Member of the Legislative Assembly of the Northwest Territories for Mackenzie Delta
- In office October 16, 1995 – October 3, 2011
- Preceded by: Richard Nerysoo
- Succeeded by: Frederick Blake, Jr.

11th Speaker of the Legislative Assembly of Northwest Territories
- In office December 11, 2003 – June 1, 2004
- Preceded by: Tony Whitford
- Succeeded by: Paul Delorey

Personal details
- Born: November 11, 1957 (age 68) Aklavik, Northwest Territories, Canada

= David Krutko =

Canadian politician

David Krutko (born November 11, 1957) is a retired territorial level politician in Northern Canada and a former speaker of the Northwest Territories legislature.

Krutko was first elected to the Northwest Territories legislature in the 1995 general election. He defeated former Premier Richard Nerysoo in an upset victory. He was re-elected in the 1999 general election, winning in a landslide with 75% of the vote.
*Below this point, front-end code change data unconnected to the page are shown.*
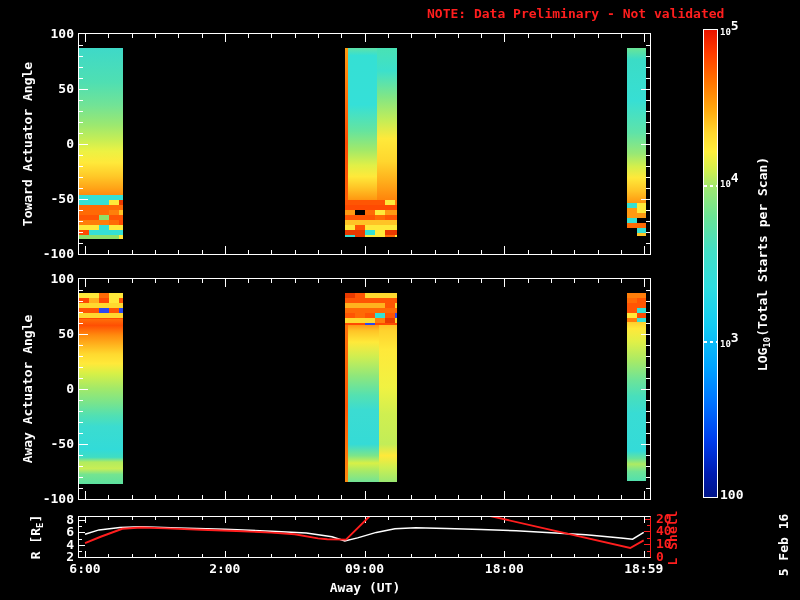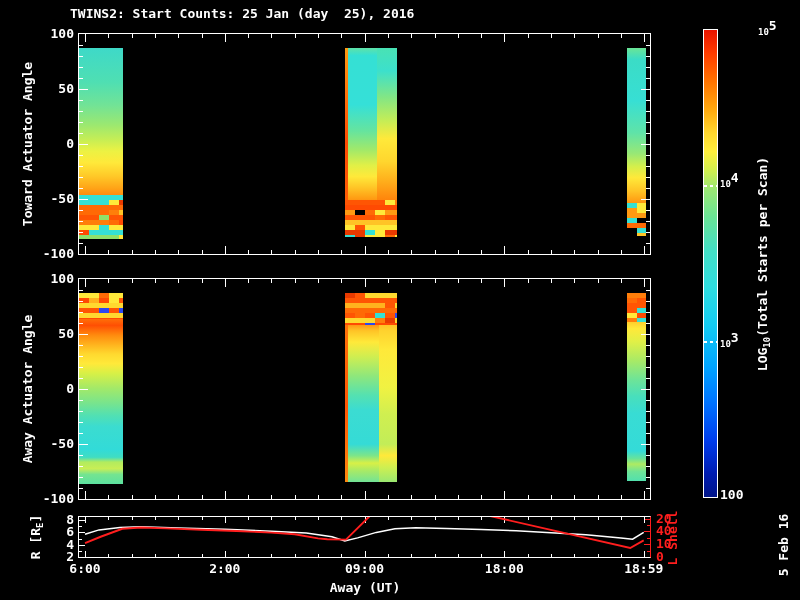"TWINS2: Start Counts: 25 Jan" div.lbl { html: <div>TWINS2: Start Counts: 25 Jan (day 25), 2016</div> -> none }
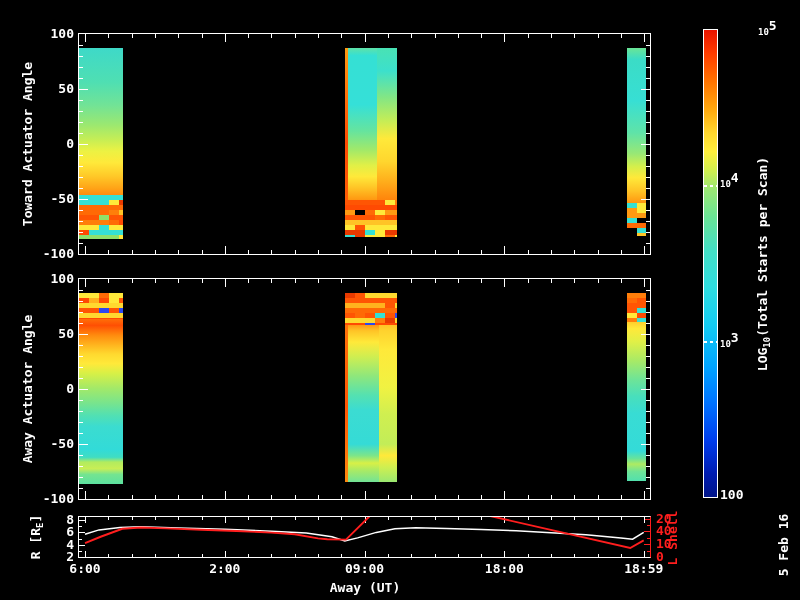"NOTE: Data Preliminary - Not" div.lbl { html: none -> <div>NOTE: Data Preliminary - Not validated</div> }
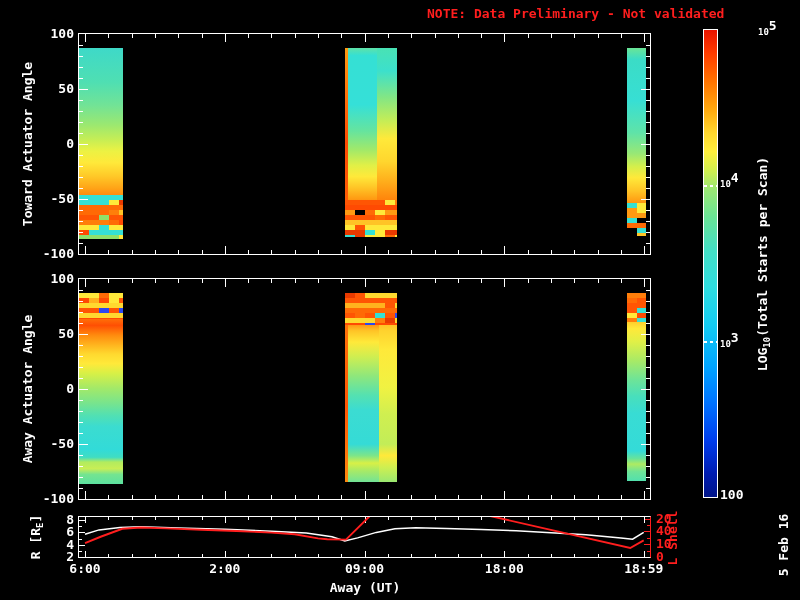"105" div.lbl { left: 758px -> 720px }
He was subsequently re-elected by acclamation in the 2003 general election.

After being re-elected to his third term in office he was elected speaker on December 11, 2003 after Tony Whitford was appointed commissioner. He resigned as Speaker on June 1, 2004 when he was appointed to the cabinet replacing Henry Zoe who had been voted out by the legislature in a vote of no confidence. He was appointed as the Minister Responsible for the Northwest Territories Power Corporation and the Minister of Public Works and Services as well as the Minister Responsible for the Workers' Compensation Board.

Krutko was re-elected to a fourth term in the 2007 general election with 50.5% of the vote. He retired at the 2011 general election but returned to fight the Mackenzie Delta seat again in 2015. On this occasion he came fourth with 86 votes, or less than 14%.